When I was very young, I wanted to be a hero. Not just any hero – Rambo! To grow-up & be brave, save people, and to be unstoppable.
What little boy wouldn’t want that?
But I grew up, as some little boys are blessed to do.
My 8-year-old Self would never have believed he would grow-up to become The Villain. Even worse: I chose to become a Villain.
At the age of 20, filled with aspirations, dedication, ambition & Romantic Enthusiasm, I discovered the Most Dangerous writer to ever influence me. I will not deny Charles “Hank” Bukowski & the good Dr. Hunter S. Thompson, along with the Earl of Rochester, have their special spaces in my Heart & Mind. However: it was the hypothesis of Rimbaud – that Ethereal, French enfant terrible – which provided me a certain kind of permission, a blueprint, to become a Poet (writer).
For almost fifteen years, I would incorporate into my life a Philosophy Rimbaud conjured up in his mid-teens. In a letter to his teacher, Paul Demeny (1844-1918) dated May 15, 1871:
But the soul must be made monstrous: in the fashion of the comprachicos, if you will! [Note: Comprachicos: kidnappers of children who mutilate them in order to exhibit them as monsters]. Imagine a man implanting and cultivating warts on his face. I say one must be a seer, make oneself a seer. The Poet makes himself a seer by a long, gigantic and rational derangement of all the senses. All forms of love, suffering, and madness. He searches himself. He exhausts all poisons in himself and keeps only their quintessences. Unspeakable torture where he needs all his faith, all his superhuman strength, where he becomes among all men the great patient, the great criminal, the one accursed – and the supreme Scholar! – Because he reaches the unknown! Since he cultivated his soul, rich already, more than any man! He reaches the unknown, and when, bewildered, he ends by losing the intelligence of his visions, he has seen them.

On October 20, 1854, Jean Nicolas Arthur Rimbaud was born.
Grew up in Charleville, France.
He was an excellent student.
And by the age of 15, this Wild Child Poet would forever change writing, influence artists & musicians – and remain a Mystery.

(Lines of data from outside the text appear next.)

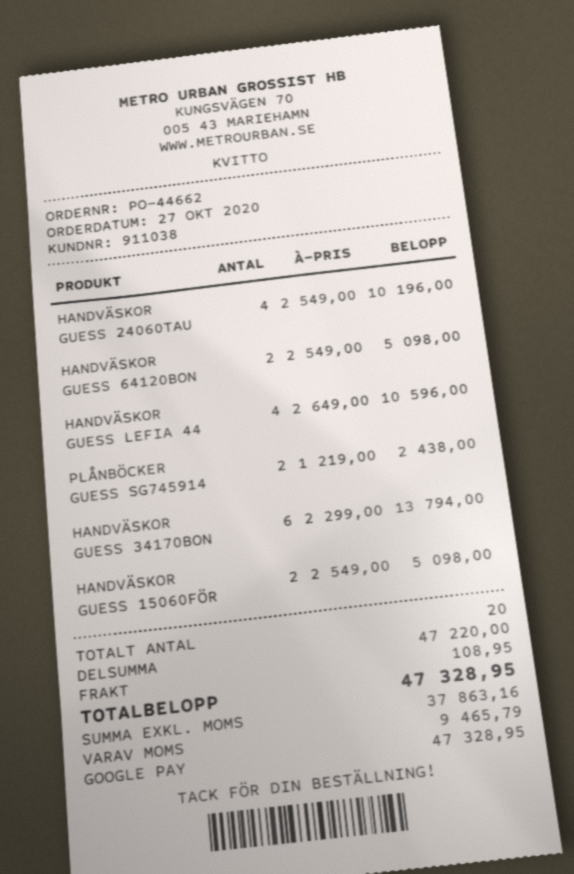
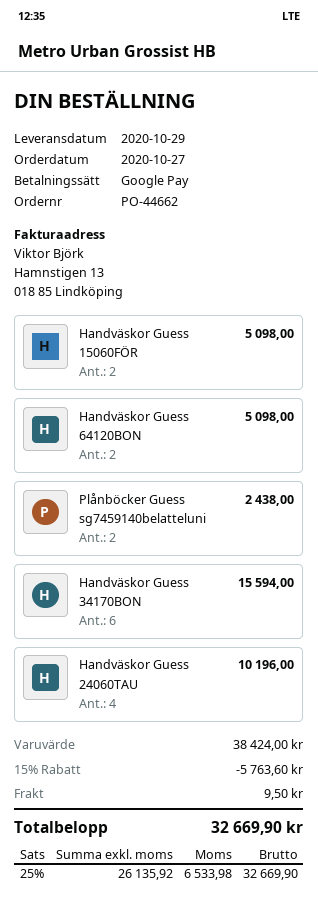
HANDVÄSKOR GUESS LEFIA 44: 4 for 10596.00 -> none
HANDVÄSKOR GUESS 34170BON: 6 for 13794.00 -> 6 for 15594.00
subtotal: 47220.00 -> 38424.00
discount: none -> 15% = 5763.60
shipping: 108.95 -> 9.50
net: 37863.16 -> 26135.92
tax: 9465.79 -> 6533.98
total: 47328.95 -> 32669.90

He wrote poems that are complex, Byzantine in their symbols & enigmas. To this very day, Scholars are still publishing articles & biographies about him. These sometimes desperate writings are filled with possible answers trying to explain the Mysterious & Darkly Beautiful Works.
And then there is the big question concerning Rimbaud: Why did he stop writing at the age of 20?
By the time I was 20 (by that time I identified myself as a writer,) I was not only ready to commit time& energy into The Word. I was willing to commit my health, my safety, my sanity, MY LIFE. And so it began.
There was nothing out of the ordinary about my drinking before Rimbaud entered my life. And when I read that letter in my dorm room at Ohio University, the challenge was on.
And that was how I saw it: A Challenge! “Rational derangement of all the senses.” It would become an endurance contest.
In the many rooms at the many institutions & centers I have been to, at some meeting in each one, the statement is made: No one just wakes up one day and says they want to be an alcoholic or an addict.
I stopped trying to explain myself in groups when I would raise my hand & say that I, as a matter of fact, did.
What my 20-year-old naive mind failed to grasp was it was not just my life I was going to alter with such madness. It was going to change others, as well.
And not for the good.
Far away from France, years after Rimbaud succumbed to Cancer, a Canadian-American novelist by the name of David Morrell published his debut novel, First Blood, in 1972, introducing the world to Rambo.
Morrell claims he came up with the name for his Troubled & Tragic protagonist after biting into a Rambo apple. There was the “sound of force” in the name Rambo. Morrell was also familiar with Rimbaud, and his most famous work, A Season In Hell, and he described “which I felt was an apt metaphor for the prisoner-of-war experiences that I imagined Rambo suffering.”
Oddly enough, I discovered the “little old-fashioned Rambo” apple was said to have been found “in almost every orchard in Ohio,” as according to Varieties of Apples in Ohio (1915).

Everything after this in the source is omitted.